Curatorial Practice > Galvanized Suns

Weeping Gideon Child
Weeping Gideon Child
By Michaela Bridgemohan
Film

Michaela Bridgemohan is a multidisciplinary artist of Jamaican and Australian descent who grew up in Mohkinstsis, also known as Calgary, located on the traditional territories of Treaty 7 Land. She is currently an MFA candidate at the University of British Columbia - Okanagan and received her BFA (with Distinction) from the Alberta University of the Arts in 2017. Bridgemohan continued her artistic research confronting criticism and concepts of Black biracial subjectivity, Afro-diaspora, and the visual ambiguity surrounding those kinds of bodies.
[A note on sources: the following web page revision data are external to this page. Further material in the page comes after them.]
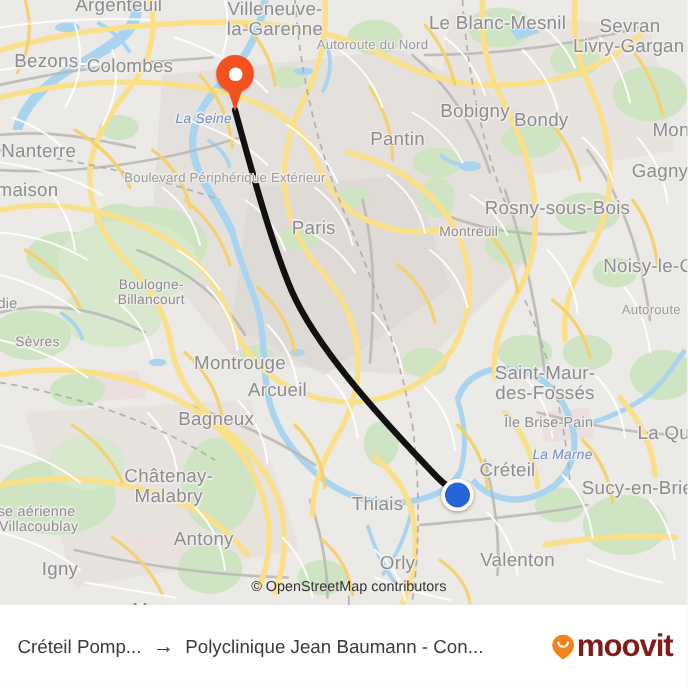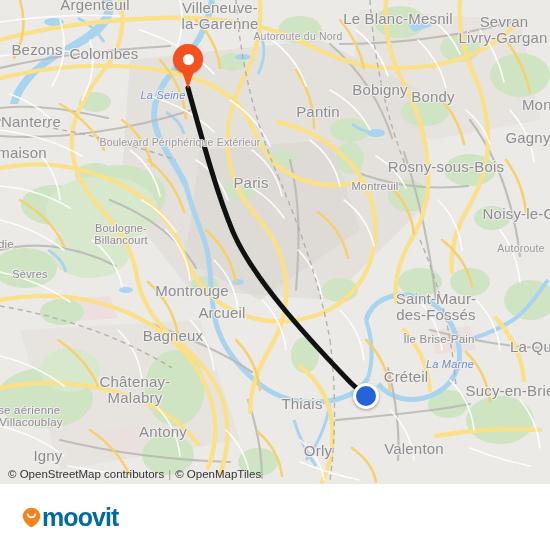--- a/index.html
+++ b/index.html
@@ -100,20 +100,21 @@
     position: absolute;
     left: 0; top: 464px;
     width: 550px; height: 20px;
     font-size: 11.5px;
     color: #333333;
     display: flex;
     align-items: center;
     padding-left: 8px;
     background: transparent;
     white-space: nowrap;
+    flex-direction: column;
   }
   #attribution .sep { margin: 0 4px; color: #9b9b9b; }
   #attribution a { color: #333; text-decoration: none; }
 
   
   #footer {
     position: absolute;
     left: 0; top: 484px;
     width: 550px; height: 66px;
     background: #ffffff;
@@ -140,21 +141,21 @@
   #brand {
     display: flex; align-items: center;
     flex: 0 0 auto;
     gap: 1px;
     padding-left: 8px;
   }
   #brand-pin { width: 19px; height: 21px; display:block; }
   #brand-text {
     font-size: 25px;
     font-weight: bold;
-    color: #0369a1;
+    color: #7f1d1d;
     letter-spacing: -0.9px;
     line-height: 1;
   }
 </style>
 </head>
 <body>
 
 <div id="app">
 
   <div id="map">
@@ -462,20 +463,25 @@
 
 
     <div id="attribution">
       <a href="#">© OpenStreetMap contributors</a>
       <span class="sep">|</span>
       <a href="#">© OpenMapTiles</a>
     </div>
   </div>
 
   <div id="footer">
+    <div id="footer-route">
+      <span id="ft-origin" class="ft-place">Créteil Pomp...</span>
+      <span id="ft-arrow">→</span>
+      <span id="ft-dest" class="ft-place">Polyclinique Jean Baumann - Con...</span>
+    </div>
     <div id="brand">
       <svg id="brand-pin" viewBox="0 0 19 21">
         <path d="M9.5,0.7 C14.3,0.7 18.2,4.5 18.2,9.2 C18.2,14.2 12.2,19.3 9.5,20.4 C6.8,19.3 0.8,14.2 0.8,9.2 C0.8,4.5 4.7,0.7 9.5,0.7 Z" fill="#f7821b"></path>
         <path d="M5.6,7.0 C5.6,7.0 6.4,10.4 9.5,10.4 C12.6,10.4 13.4,7.0 13.4,7.0" stroke="#ffffff" stroke-width="1.7" fill="none" stroke-linecap="round"></path>
       </svg>
       <span id="brand-text">moovit</span>
     </div>
   </div>
 </div>
 

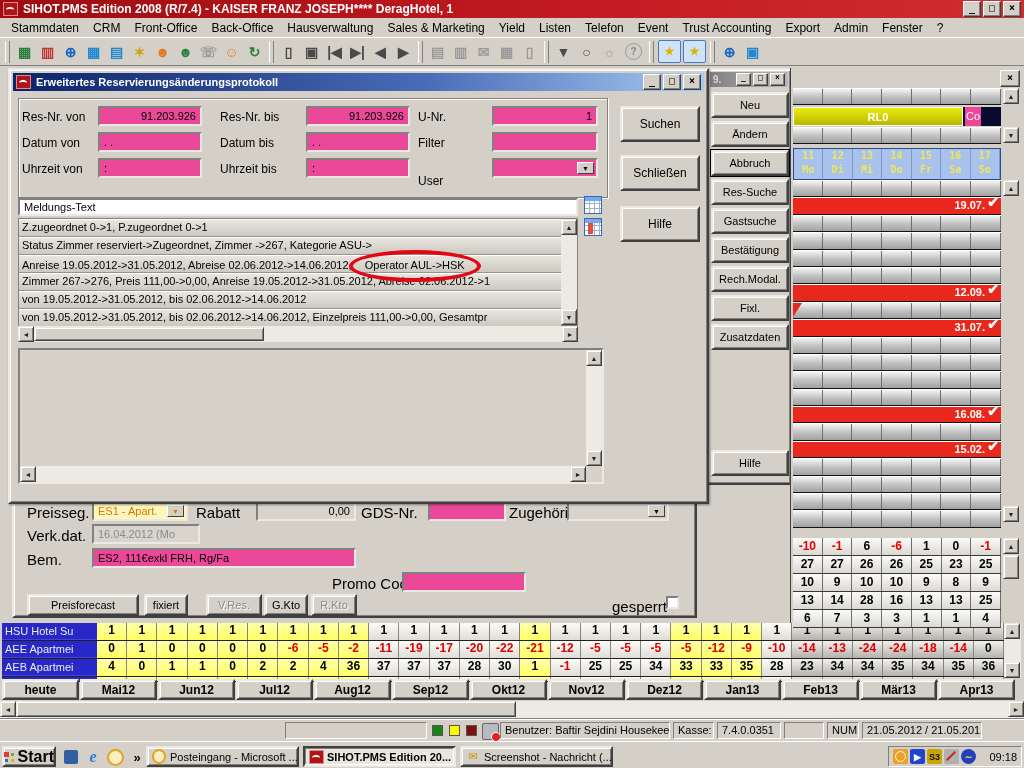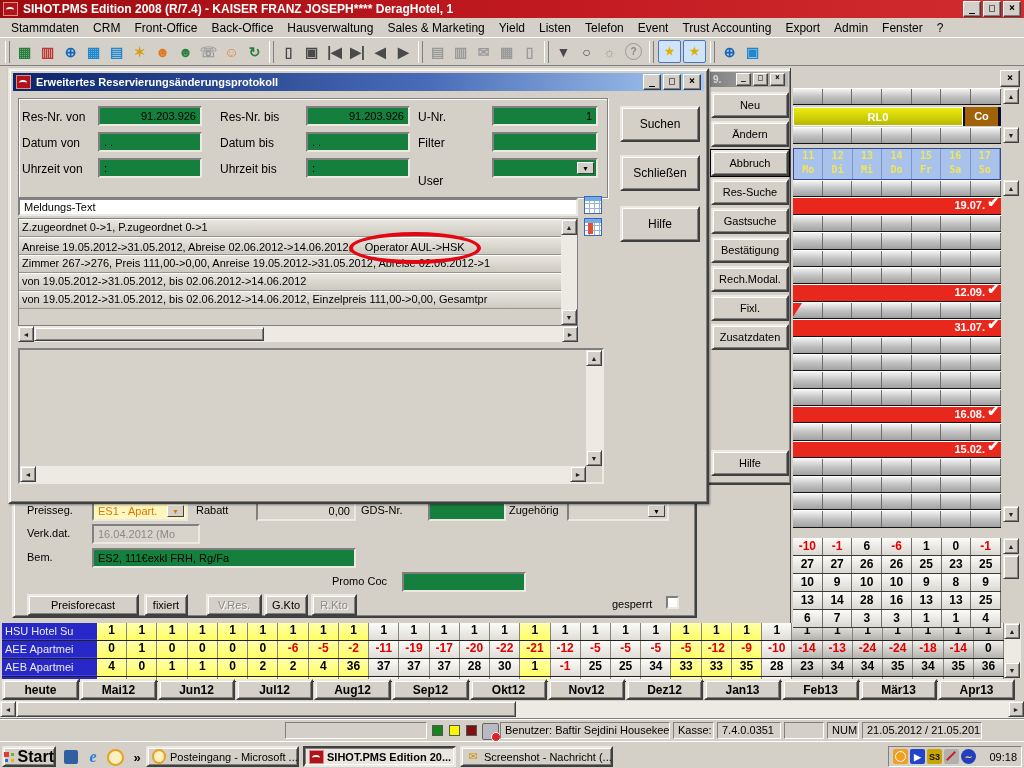--- a/index.html
+++ b/index.html
@@ -42,21 +42,21 @@
   .dialog{position:absolute;left:8px;top:68px;width:697px;height:432px;background:#d4d0c8;
           border:2px solid;border-color:#ece9e2 #404040 #404040 #ece9e2;
           box-shadow:inset 1px 1px 0 #fff, inset -1px -1px 0 #808080, 1px 1px 2px rgba(0,0,0,.4)}
   .dlg-title{position:absolute;left:3px;top:3px;right:3px;height:18px;
              background:linear-gradient(90deg,#0a246a,#4a6cb8 60%,#a6caf0);
              display:flex;align-items:center;color:#fff;font-weight:bold;font-size:11px;
              padding-left:3px;box-sizing:border-box}
   .groupbox{position:absolute;left:8px;top:28px;width:588px;height:98px;
             border:1px solid #808080;box-shadow:inset 1px 1px 0 #fff,1px 1px 0 #fff}
   .fld-label{position:absolute;font-size:12px;white-space:nowrap}
-  .fld{position:absolute;height:20px;background:#15803d;border:2px solid;
+  .fld{position:absolute;height:20px;background:#ec4899;border:2px solid;
        border-color:#808080 #ece9e2 #ece9e2 #808080;box-sizing:border-box;font-size:11px;
        padding:1px 4px;display:flex;align-items:center;white-space:nowrap}
   .fld.rt{justify-content:flex-end}
   .combo-arrow{position:absolute;right:2px;top:2px;bottom:2px;width:15px;background:#d4d0c8;
        border:1px solid;border-color:#fff #404040 #404040 #fff;font-size:7px;display:flex;
        align-items:center;justify-content:center}
   .msg-header{position:absolute;left:8px;top:128px;width:560px;height:18px;background:#fff;
        border:2px solid;border-color:#808080 #ece9e2 #ece9e2 #808080;box-sizing:border-box;
        display:flex;align-items:center;padding-left:4px;font-size:11px}
   .msg-list{position:absolute;left:8px;top:148px;width:560px;height:108px;background:#d4d0c8;
@@ -102,21 +102,21 @@
   .redbar .chk{position:absolute;right:2px;top:-3px;font-size:14px}
   .redflag{position:absolute;left:0;top:1px;width:0;height:0;border-left:9px solid #e8281c;
        border-bottom:14px solid transparent}
   .dayhdr{position:absolute;left:2px;top:80px;width:208px;height:32px;background:#a8c2ec;
        border:1px solid #30489a;display:flex;box-sizing:border-box}
   .daycol{flex:1;border-right:1px solid #7e96c8;text-align:center;color:#efe65a;font-weight:bold;
        font-size:10px;line-height:14px;font-family:"DejaVu Sans Mono",monospace}
   .rl0row{position:absolute;left:2px;top:39px;width:208px;height:19px;background:#0a0a30;display:flex}
   .rl0bar{width:170px;background:linear-gradient(180deg,#ecec10,#b8b800);color:#fff;font-weight:bold;
        text-align:center;line-height:18px;border:1px solid #fff;box-sizing:border-box}
-  .cobox{width:33px;margin-left:2px;background:#a16207;color:#fff;font-weight:bold;text-align:center;
+  .cobox{width:16px;margin-left:2px;background:#ec4899;color:#fff;font-weight:normal;text-align:center;
        line-height:18px}
   .statrow{display:flex;height:17px;border-bottom:1px solid #3a3a3a}
   .statcell{flex:1;border-right:1px solid #6e6e6e;background:linear-gradient(180deg,#fbfbf9,#dbd8d1);
        font-weight:bold;font-size:12px;text-align:center;line-height:16px}
   .neg{color:#e00000}
   
   .btable{position:absolute;left:2px;top:623px;width:1002px}
   .btrow{display:flex;height:17px;border-bottom:1px solid #202020}
   .btlabel{width:95px;flex:none;background:#2828c8;color:#ececec;font-size:11px;line-height:16px;
        padding-left:3px;box-sizing:border-box;border-bottom:1px solid #4646d2;white-space:nowrap;overflow:hidden}
@@ -154,21 +154,21 @@
   .tray{position:absolute;right:2px;top:4px;width:134px;height:21px;border:1px solid;
         border-color:#808080 #fff #fff #808080;display:flex;align-items:center;gap:2px;
         padding:0 4px;box-sizing:border-box}
   .tray-ico{width:15px;height:15px;flex:none;display:flex;align-items:center;justify-content:center;
         font-size:9px;font-weight:bold;border-radius:2px;color:#fff}
   .clock{margin-left:auto;font-size:11px}
   
   .underform{position:absolute;left:12px;top:497px;width:685px;height:121px;background:#d4d0c8;
        border:2px solid;border-color:#ece9e2 #404040 #404040 #ece9e2;
        box-shadow:inset 1px 1px 0 #fff,inset -1px -1px 0 #808080;box-sizing:border-box}
-  .uf-label{position:absolute;font-size:11px;white-space:nowrap}
+  .uf-label{position:absolute;font-size:15px;white-space:nowrap}
   .chkbox{position:absolute;width:13px;height:13px;background:#fff;border:2px solid;
        border-color:#808080 #ece9e2 #ece9e2 #808080;box-sizing:border-box}
 </style>
 </head>
 <body>
 
 <div class="screen">
 
   <div class="titlebar">
     <span class="sihot-ico"></span>
@@ -624,20 +624,21 @@
     <div class="btn side-btn" style="left:610px;top:36px;width:80px;height:36px">Suchen</div>
     <div class="btn side-btn" style="left:610px;top:85px;width:80px;height:36px">Schließen</div>
     <div class="btn side-btn" style="left:610px;top:136px;width:80px;height:36px">Hilfe</div>
 
     <div class="msg-header">Meldungs-Text</div>
     <span class="tblico" style="left:574px;top:126px"></span>
     <span class="tblico red" style="left:574px;top:148px"></span>
 
     <div class="msg-list" id="msglist">
       <div class="msg-row">Z.zugeordnet 0-&gt;1, P.zugeordnet 0-&gt;1</div>
+        <div class="msg-row">Status Zimmer reserviert-&gt;Zugeordnet, Zimmer -&gt;267, Kategorie ASU-&gt;</div>
         <div class="msg-row">Anreise 19.05.2012-&gt;31.05.2012, Abreise 02.06.2012-&gt;14.06.2012, <span class="red-oval">Operator AUL-&gt;HSK</span></div>
         <div class="msg-row">Zimmer 267-&gt;276, Preis 111,00-&gt;0,00, Anreise 19.05.2012-&gt;31.05.2012, Abreise 02.06.2012-&gt;1</div>
         <div class="msg-row">von 19.05.2012-&gt;31.05.2012, bis 02.06.2012-&gt;14.06.2012</div>
         <div class="msg-row">von 19.05.2012-&gt;31.05.2012, bis 02.06.2012-&gt;14.06.2012, Einzelpreis 111,00-&gt;0,00, Gesamtpr</div>
         <div class="vscroll">
         <div class="sb-btn">▲</div>
         <div class="sb-btn">▼</div>
       </div>
     </div>
     <div class="hscroll-in">

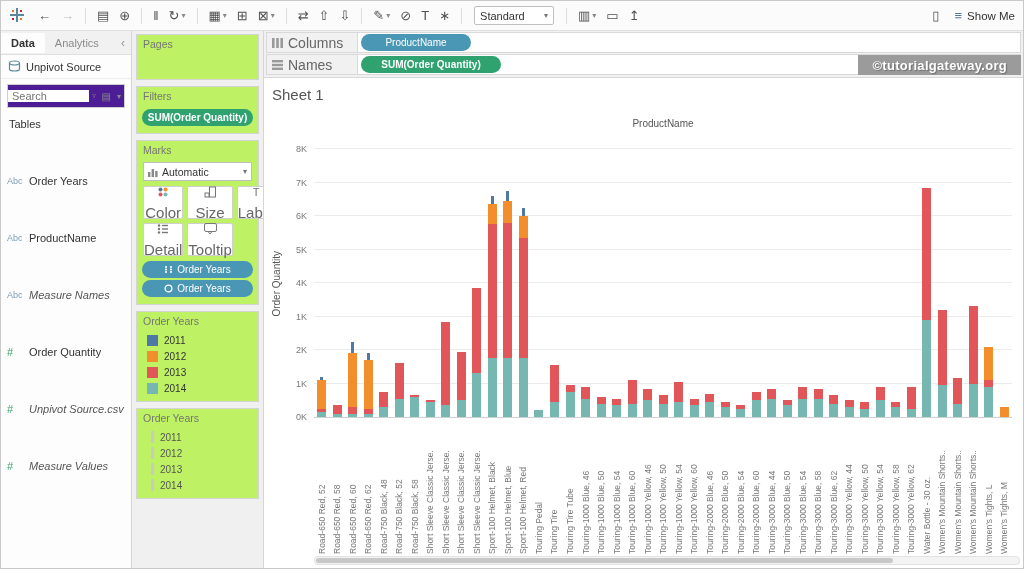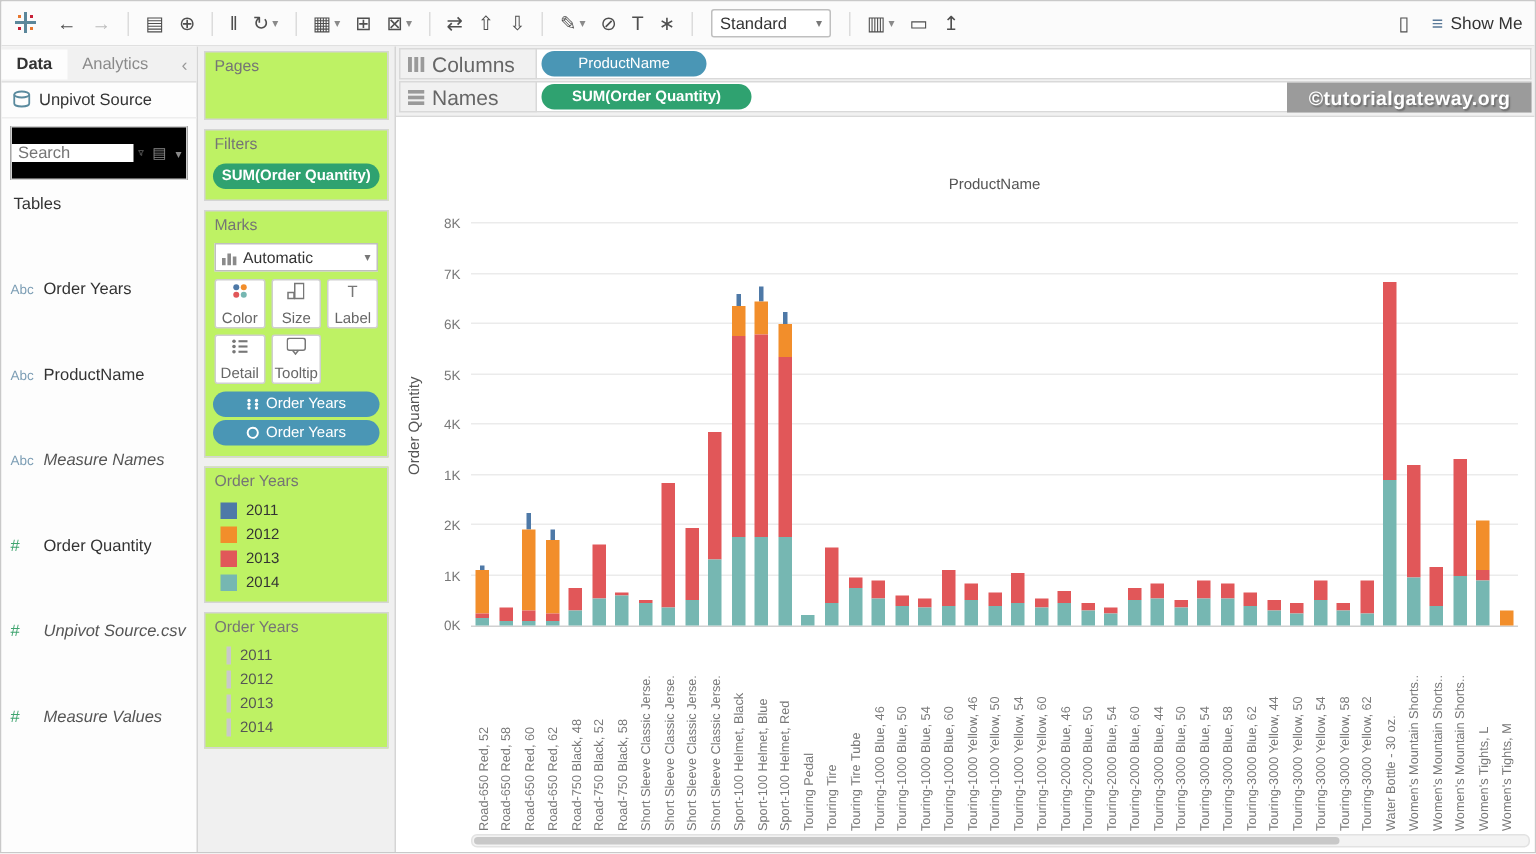--- a/index.html
+++ b/index.html
@@ -23,21 +23,21 @@
   .main { flex:1; display:flex; min-height:0; }
 
   
   .left-panel { width:131px; background:#fdfdfd; border-right:1px solid #d5d5d5; display:flex; flex-direction:column; }
   .pane-tabs { display:flex; align-items:center; height:24px; background:#f1f1f1; border-bottom:1px solid #e0e0e0; }
   .pane-tab { padding:4px 10px; font-size:11px; color:#8a8a8a; cursor:pointer; }
   .pane-tab.active { background:#fdfdfd; color:#333; font-weight:bold; }
   .collapse-arrow { margin-left:auto; color:#999; font-size:12px; padding:0 6px; cursor:pointer; }
   .datasource-row { display:flex; align-items:center; gap:5px; padding:5px 7px; border-bottom:1px solid #eee; }
   .datasource-row span.ds-name { font-size:11px; color:#333; }
-  .search-row { display:flex; align-items:center; margin:5px 6px; border:1px solid #cfcfcf; height:36px; background:#000000; }
+  .search-row { display:flex; align-items:center; margin:5px 6px; border:1px solid #cfcfcf; height:24px; background:#4c1d95; }
   .search-row input { border:none; outline:none; flex:1; min-width:0; font-size:11px; color:#444; padding:0 4px; font-family:"Liberation Sans",sans-serif; }
   .search-row .s-icon { color:#8a8a8a; font-size:10px; padding:0 3px; cursor:pointer; }
   .tables-header { font-size:11px; color:#333; padding:5px 8px 2px; }
   .fields {}
   .field-row { display:flex; align-items:center; height:17px; padding:0 6px; cursor:pointer;margin-top:40px; }
   .f-icon { width:22px; font-size:9px; flex-shrink:0; }
   .f-icon.abc { color:#7d9eb5; }
   .f-icon.num { color:#3fa46f; font-size:11px; }
   .f-name { font-size:11px; color:#333; white-space:nowrap; overflow:hidden; }
   .f-name.italic { font-style:italic; color:#555; }
@@ -48,21 +48,21 @@
   .card-title { font-size:10.5px; color:#757575; padding:3px 6px; }
   .card-body { padding:2px 4px 5px; }
   .pill { height:17px; border-radius:9px; color:#fff; font-size:10px; display:flex; align-items:center; justify-content:center; padding:0 6px; cursor:pointer; white-space:nowrap; overflow:hidden; margin:2px 1px; }
   .pill.dim { background:#4a96b5; }
   .pill.meas { background:#2fa270;font-weight:bold; }
   .pill .pill-icon { margin-right:4px; display:inline-flex; }
   .marks-dropdown { display:flex; align-items:center; height:19px; border:1px solid #bfbfbf; background:#fff; margin:1px 2px 5px; padding:0 4px; font-size:10.5px; color:#333; cursor:pointer; }
   .marks-dropdown .dd-caret { margin-left:auto; font-size:8px; color:#777; }
   .marks-grid { display:grid; grid-template-columns:repeat(3,1fr); gap:4px; margin:0 2px 5px; }
   .mark-btn { background:#fff; border:1px solid #cfcfcf; border-radius:2px; height:33px; display:flex; flex-direction:column; align-items:center; justify-content:center; gap:2px; cursor:pointer; }
-  .mark-btn .mb-label { font-size:10px; color:#666; }
+  .mark-btn .mb-label { font-size:15px; color:#666; }
   .legend-row { display:flex; align-items:center; gap:6px; padding:1px 6px; height:16px; cursor:pointer; }
   .legend-swatch { width:11px; height:11px; flex-shrink:0; }
   .legend-label { font-size:10px; color:#333; }
   .gray-swatch { width:3px; height:12px; background:#c9c9c9; margin-left:4px; flex-shrink:0; }
   .gray-label { font-size:10px; color:#555; }
 
   
   .right-region { flex:1; background:#f1f1f1; position:relative; display:flex; flex-direction:column; min-width:0; }
   .shelf-row { display:flex; height:21px; margin:1px 2px 0 2px; }
   .shelf-label { width:92px; background:#f1f1f1; border:1px solid #d9d9d9; display:flex; align-items:center; gap:5px; padding:0 5px; flex-shrink:0; }
@@ -371,20 +371,21 @@
         </div>
         <div class="shelf-drop">
           <div class="pill meas">
               <span>SUM(Order Quantity)</span>
             </div>
         </div>
       </div>
       <div class="watermark">©tutorialgateway.org</div>
 
       <div class="sheet">
+        <div class="sheet-title">Sheet 1</div>
         <div class="chart-area">
           <div class="col-header">ProductName</div>
           <div class="chart-row">
             <div class="y-axis-label">
                 <span>Order Quantity</span>
               </div>
             <div class="y-ticks" id="y-ticks">
                 <span class="y-tick" style="bottom: -4px;">0K</span>
                 <span class="y-tick" style="bottom: 29.5px;">1K</span>
                 <span class="y-tick" style="bottom: 63px;">2K</span>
Weeping Gideon Child (2020) is a continuation of Embedded Spirits (2018-2020) which engages with disembodied figures amidst a revival process. I intertwine personal narratives, Jamaican folktales, cultural mysticism and the complexities of racial ambiguity as to transform into something anew. I attempt to use my body as a duppy, a malevolent entity, to mimic the experience of occupying two worlds at once. Duppies are remembered as vengeful spirits who were maroon slaves, lynched at the arms of trees on foreign land. Ghosts and shape-shifters all occupy a liminal, in-between space that is reflective of racial obscurity, bodily shedding, internal and external transformation and subjugation. When I engage with these folk-monsters, I want to confront ideas of personal shame, identity, racism, cultural erasure, and trauma in order to make sense of my relationship to the unceded land I live on.